_Task brief_
In full and word for word, copy the listing; no pictures belong in the copy.

_Information provided_

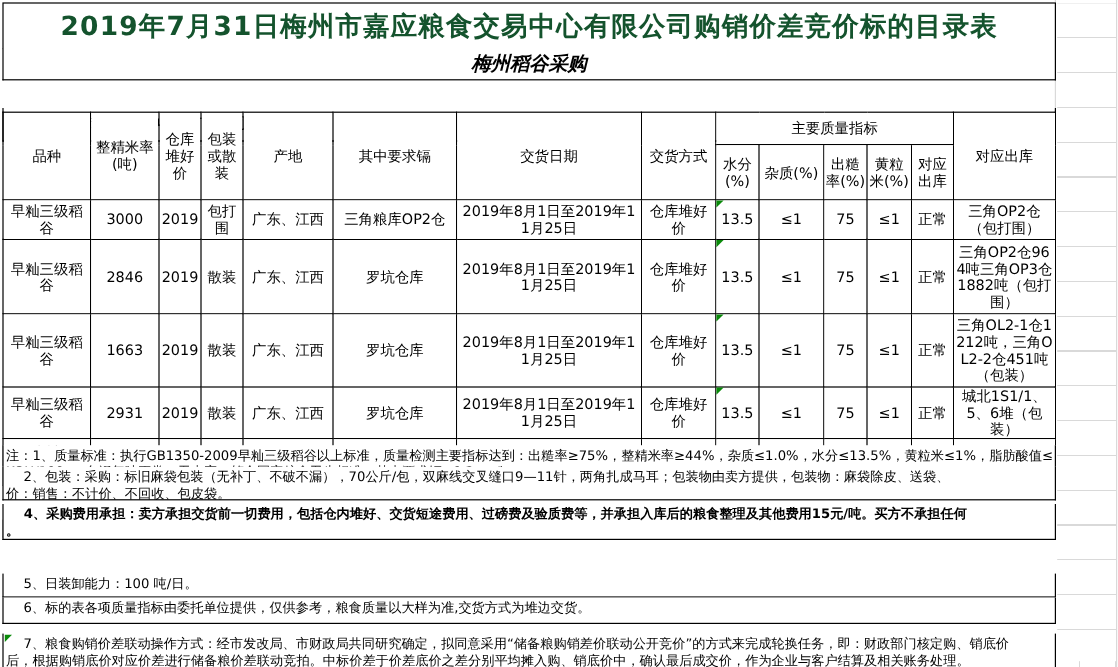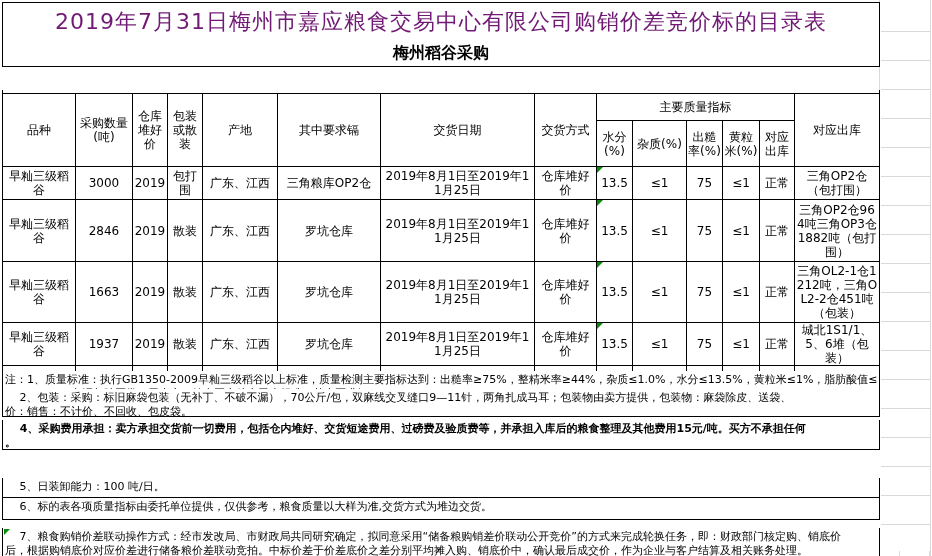"2019年7月31日梅州市嘉应粮食交易中心有限公司购销价差竞价标的目录表" #title { color: #701a75 -> #14532d; font-weight: normal -> bold }
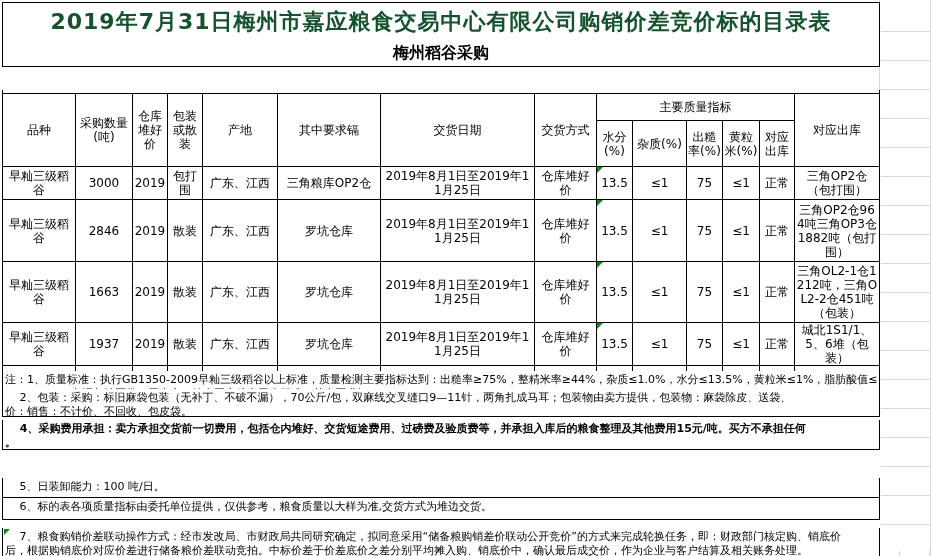"梅州稻谷采购" #subtitle { font-style: none -> italic }
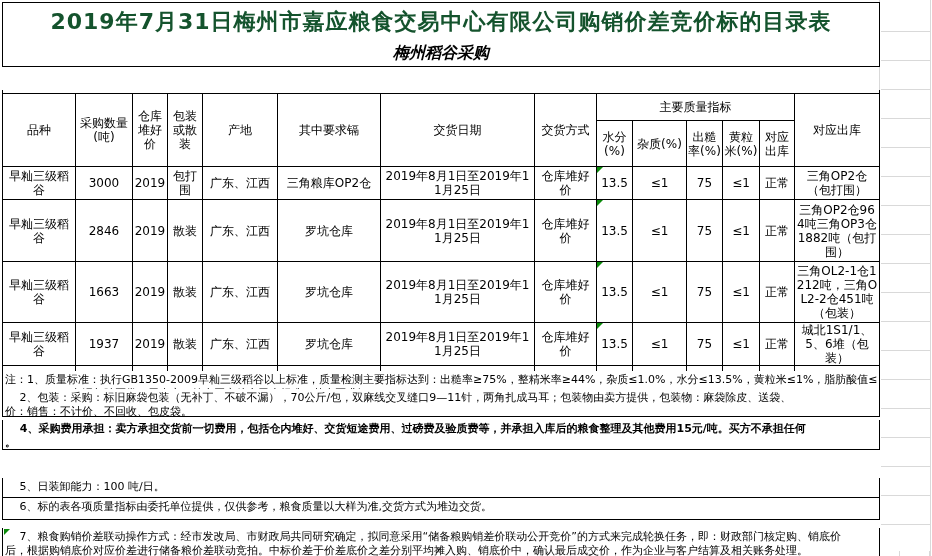"采购数量(吨)" td { text: 采购数量 -> 整精米率 }
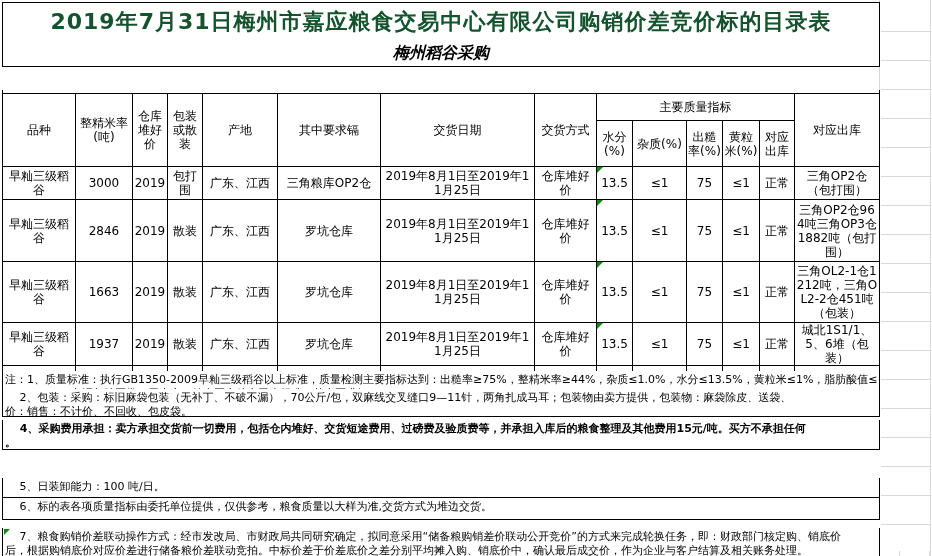"1937" td { text: 1937 -> 2931 }
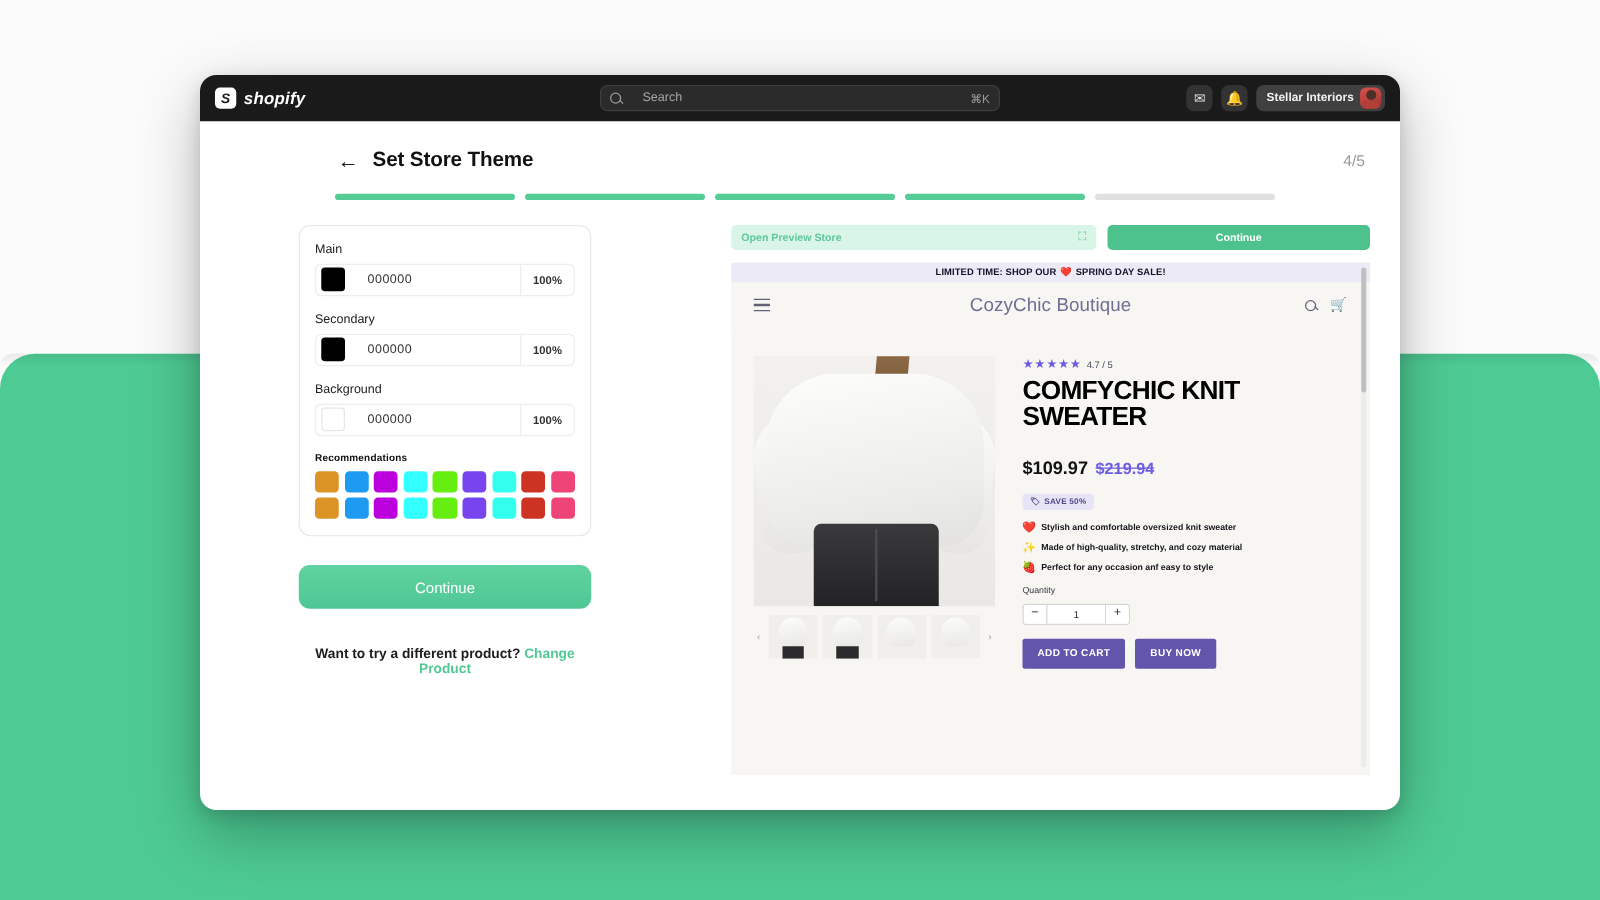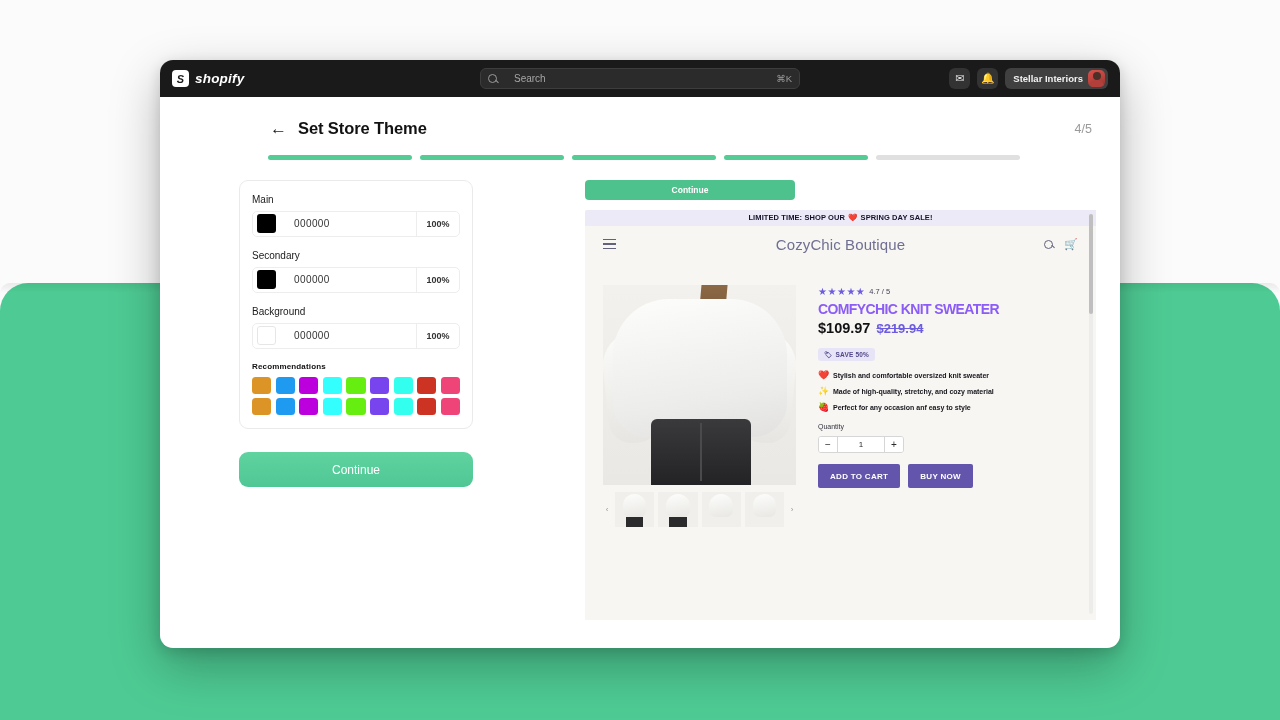"Open Preview Store" div.open-preview { html: none -> <div> <span>Open Preview Store</span> <span>⛶</span> </div> }
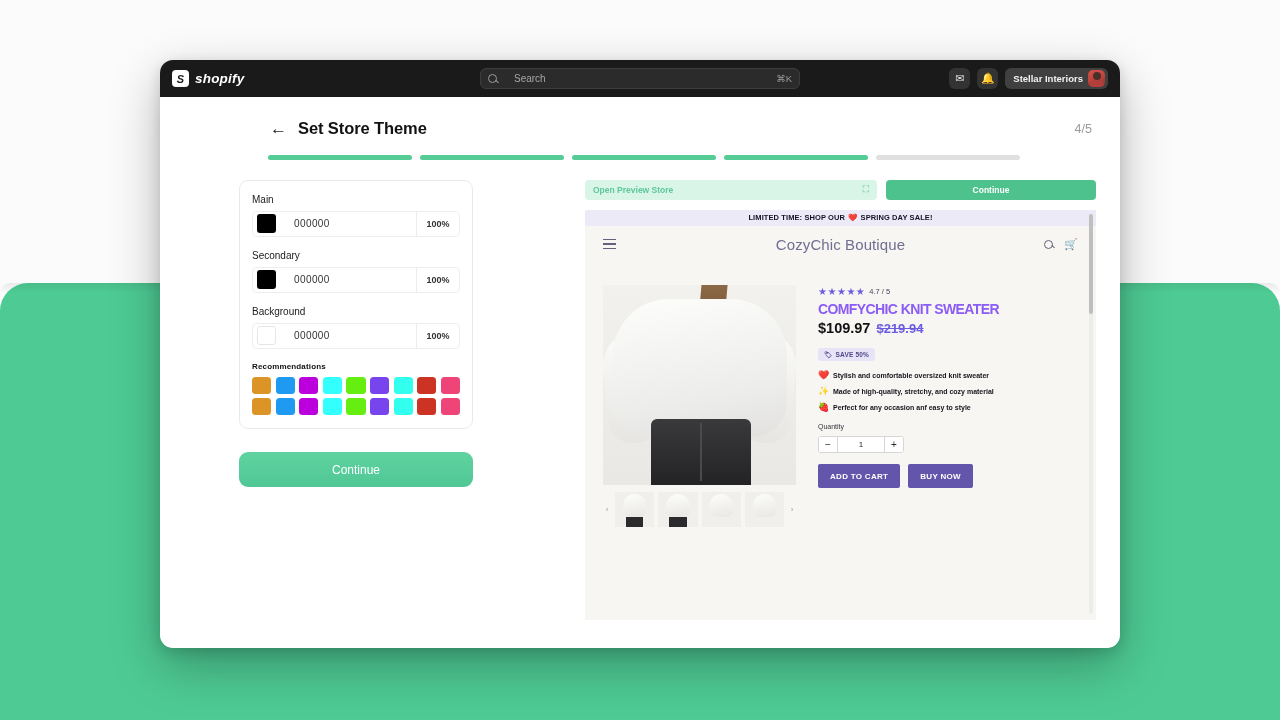"COMFYCHIC KNIT SWEATER" .prod-title { color: #8b5cf6 -> #000000; font-size: 14px -> 21px; margin-bottom: 4px -> 23px }
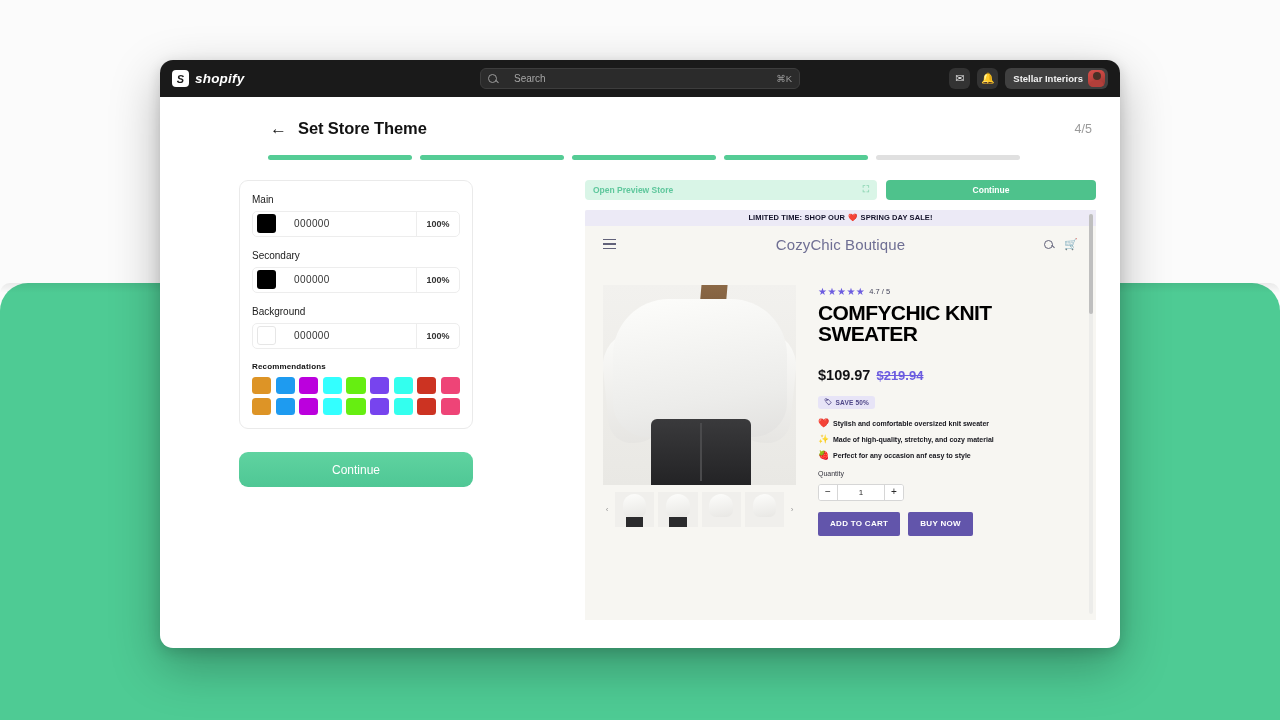"Want to try a different" div.change-row { html: none -> <div> <span>Want to try a different product?</span> <span>Change Product</span> </div> }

_Exercise output_
"2019年7月31日梅州市嘉应粮食交易中心有限公司购销价差竞价标的目录表" #title { color: #701a75 -> #14532d; font-weight: normal -> bold }
"梅州稻谷采购" #subtitle { font-style: none -> italic }
"采购数量(吨)" td { text: 采购数量 -> 整精米率 }
"1937" td { text: 1937 -> 2931 }
"Open Preview Store" div.open-preview { html: none -> <div> <span>Open Preview Store</span> <span>⛶</span> </div> }
"COMFYCHIC KNIT SWEATER" .prod-title { color: #8b5cf6 -> #000000; font-size: 14px -> 21px; margin-bottom: 4px -> 23px }
"Want to try a different" div.change-row { html: none -> <div> <span>Want to try a different product?</span> <span>Change Product</span> </div> }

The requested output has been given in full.